Modification of MWW Layer Structure to investigate the Effect of Acidity and Zn-type sites on Ethane Dehydroaromatization

Abstract

MWW derivatives zeolite of MCM-22 with 3D layer structure, MCM-56 with partial disordered layer, MCM-36 with pillared layer and ITQ-2 with delaminated layer were prepared by hydrothermal synthesis and further modification to investigate the effect of acidic and interlayer structure on the catalytic performance of ethane dehydroaromatization and ethylene aromatization.
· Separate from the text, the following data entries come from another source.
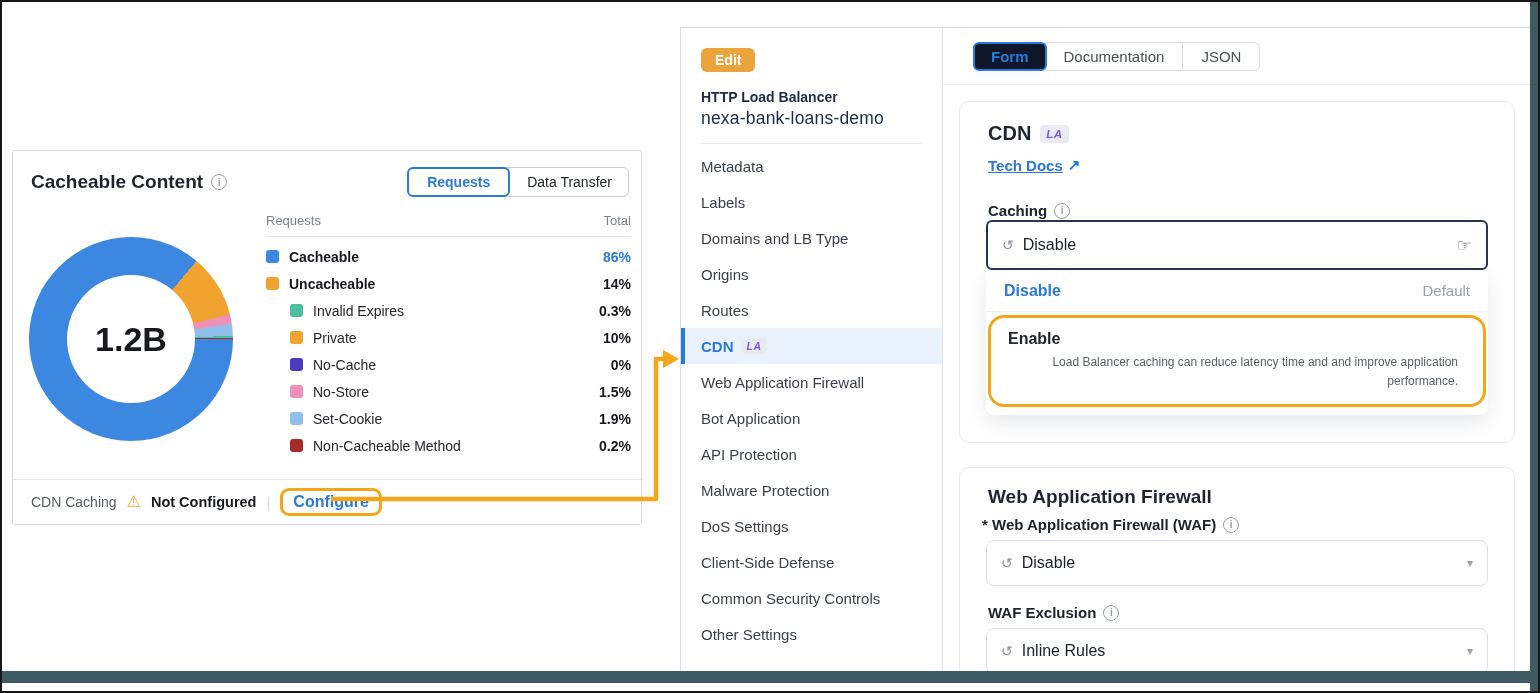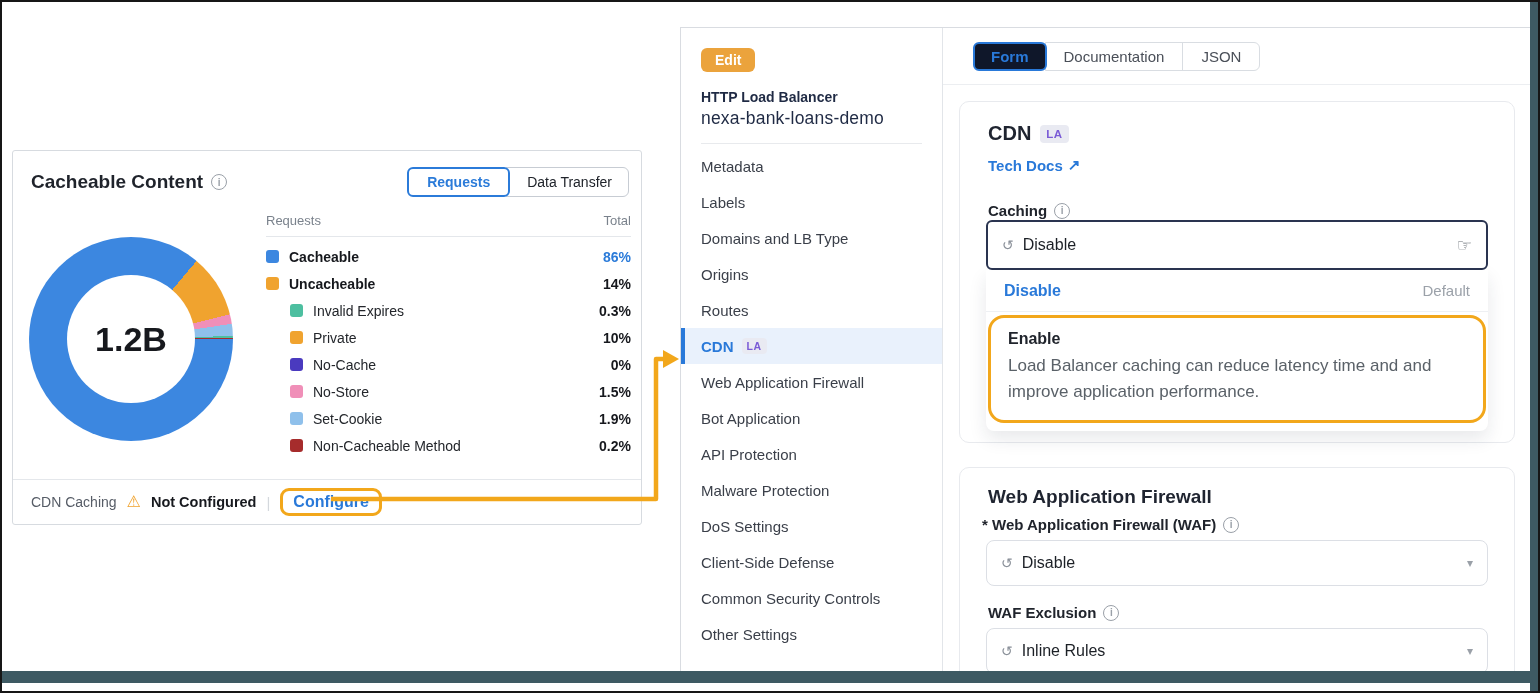"LA" .la-badge { font-style: none -> italic }
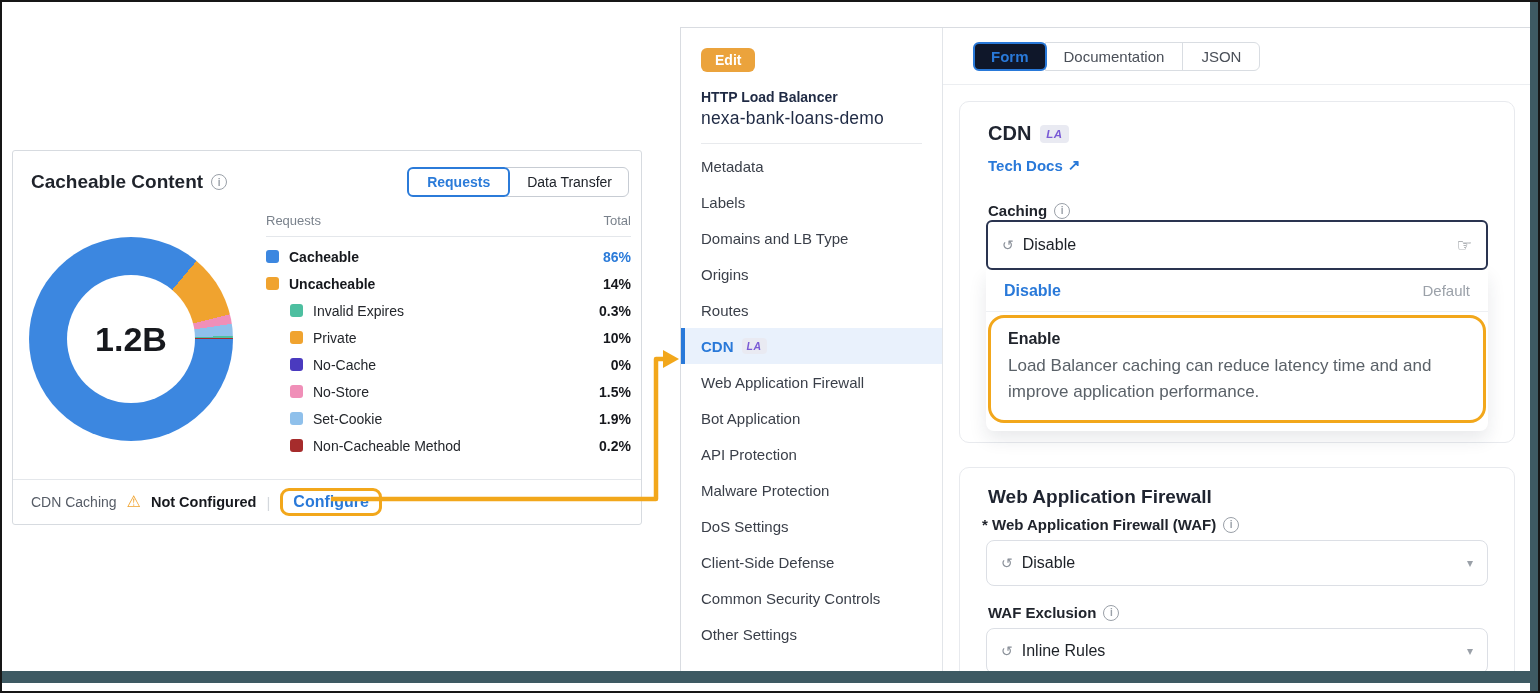"Tech Docs" .techdocs .link-text { text-decoration: none -> underline }
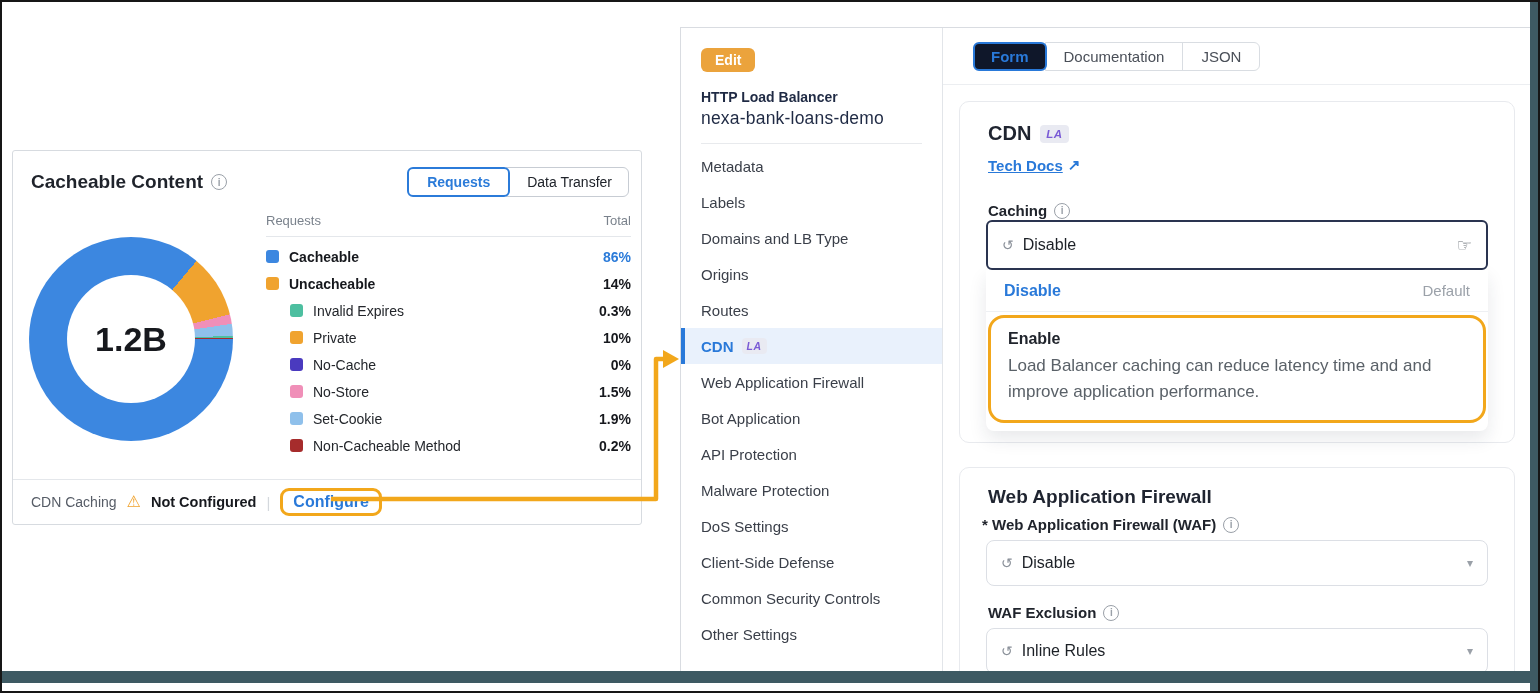"Load Balancer caching can reduce" .dd-enable-desc { font-size: 17px -> 12px; text-align: none -> right }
With the retention of the MWW structure and confirmation of the intercalation or delamination efficiency, it was found that the increased exposed half-cup pocket and aluminum site on the external MWW layer structure can improve the xylene selectivity and catalytic stability. Although the amounts of total and strong acid site of H-form ITQ-2, MCM-36, MCM-56 are lower than those of MCM-22, the ratio of Lewis(L)/Brönsted(B) acid sites increases, which indicates that the exposed tri-coordinated framework aluminum in the half-cup pocket of external surface generated by exfoliation and pillaring can acted as the L acid sites. After loading Zn species, the strong acid amount and L acid sites amount are improved by the interaction between the loaded Zn species and MWW framework aluminum. The impregnated Zn species exist on the MWW zeolite with the state of ZnO and ZnAl2O4. The Zn species play roles of both ethane dehydrogenation and ethylene aromatization. The strong B acid sites play an important role for the oligomerization and aromatization of light olefins, while the excess amount of strong acid sites causes the increasing of cracking step which favors for light olefins production.